— Your task —
A faithful copy of the entire listing is what is needed.

-- Data follows --

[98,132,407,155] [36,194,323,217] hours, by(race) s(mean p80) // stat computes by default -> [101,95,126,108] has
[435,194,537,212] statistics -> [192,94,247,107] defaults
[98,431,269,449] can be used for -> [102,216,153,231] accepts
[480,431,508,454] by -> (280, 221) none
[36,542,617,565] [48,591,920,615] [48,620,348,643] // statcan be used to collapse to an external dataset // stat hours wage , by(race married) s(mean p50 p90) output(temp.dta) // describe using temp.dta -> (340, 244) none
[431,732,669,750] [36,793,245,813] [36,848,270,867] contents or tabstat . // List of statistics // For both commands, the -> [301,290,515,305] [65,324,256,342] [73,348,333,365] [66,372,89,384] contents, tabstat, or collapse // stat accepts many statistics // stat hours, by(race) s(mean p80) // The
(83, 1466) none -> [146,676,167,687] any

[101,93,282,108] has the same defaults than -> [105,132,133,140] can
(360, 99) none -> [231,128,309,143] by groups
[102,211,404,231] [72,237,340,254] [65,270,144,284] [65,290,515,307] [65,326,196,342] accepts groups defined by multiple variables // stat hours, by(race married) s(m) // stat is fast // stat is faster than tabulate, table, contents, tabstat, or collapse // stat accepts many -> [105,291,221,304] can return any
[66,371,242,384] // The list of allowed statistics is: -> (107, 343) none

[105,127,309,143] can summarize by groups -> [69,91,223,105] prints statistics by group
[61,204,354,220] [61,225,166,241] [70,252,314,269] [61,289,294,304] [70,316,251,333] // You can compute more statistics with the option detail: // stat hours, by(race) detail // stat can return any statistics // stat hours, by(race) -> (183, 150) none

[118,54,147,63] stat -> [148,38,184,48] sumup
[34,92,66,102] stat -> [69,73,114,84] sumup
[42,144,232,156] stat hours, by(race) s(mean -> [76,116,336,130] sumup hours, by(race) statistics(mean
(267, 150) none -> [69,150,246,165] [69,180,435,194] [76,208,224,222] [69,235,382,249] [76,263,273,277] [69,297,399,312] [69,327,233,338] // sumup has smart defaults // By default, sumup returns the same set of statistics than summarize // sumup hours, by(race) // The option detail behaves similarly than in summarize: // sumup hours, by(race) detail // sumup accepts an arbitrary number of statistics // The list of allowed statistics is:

-- Data concluded --

— Solution to this task —
[98,132,407,155] [36,194,323,217] hours, by(race) s(mean p80) // stat computes by default -> [101,95,126,108] has
[435,194,537,212] statistics -> [192,94,247,107] defaults
[98,431,269,449] can be used for -> [102,216,153,231] accepts
[480,431,508,454] by -> (280, 221) none
[36,542,617,565] [48,591,920,615] [48,620,348,643] // statcan be used to collapse to an external dataset // stat hours wage , by(race married) s(mean p50 p90) output(temp.dta) // describe using temp.dta -> (340, 244) none
[431,732,669,750] [36,793,245,813] [36,848,270,867] contents or tabstat . // List of statistics // For both commands, the -> [301,290,515,305] [65,324,256,342] [73,348,333,365] [66,372,89,384] contents, tabstat, or collapse // stat accepts many statistics // stat hours, by(race) s(mean p80) // The
(83, 1466) none -> [146,676,167,687] any

[101,93,282,108] has the same defaults than -> [105,132,133,140] can
(360, 99) none -> [231,128,309,143] by groups
[102,211,404,231] [72,237,340,254] [65,270,144,284] [65,290,515,307] [65,326,196,342] accepts groups defined by multiple variables // stat hours, by(race married) s(m) // stat is fast // stat is faster than tabulate, table, contents, tabstat, or collapse // stat accepts many -> [105,291,221,304] can return any
[66,371,242,384] // The list of allowed statistics is: -> (107, 343) none

[105,127,309,143] can summarize by groups -> [69,91,223,105] prints statistics by group
[61,204,354,220] [61,225,166,241] [70,252,314,269] [61,289,294,304] [70,316,251,333] // You can compute more statistics with the option detail: // stat hours, by(race) detail // stat can return any statistics // stat hours, by(race) -> (183, 150) none

[118,54,147,63] stat -> [148,38,184,48] sumup
[34,92,66,102] stat -> [69,73,114,84] sumup
[42,144,232,156] stat hours, by(race) s(mean -> [76,116,336,130] sumup hours, by(race) statistics(mean
(267, 150) none -> [69,150,246,165] [69,180,435,194] [76,208,224,222] [69,235,382,249] [76,263,273,277] [69,297,399,312] [69,327,233,338] // sumup has smart defaults // By default, sumup returns the same set of statistics than summarize // sumup hours, by(race) // The option detail behaves similarly than in summarize: // sumup hours, by(race) detail // sumup accepts an arbitrary number of statistics // The list of allowed statistics is:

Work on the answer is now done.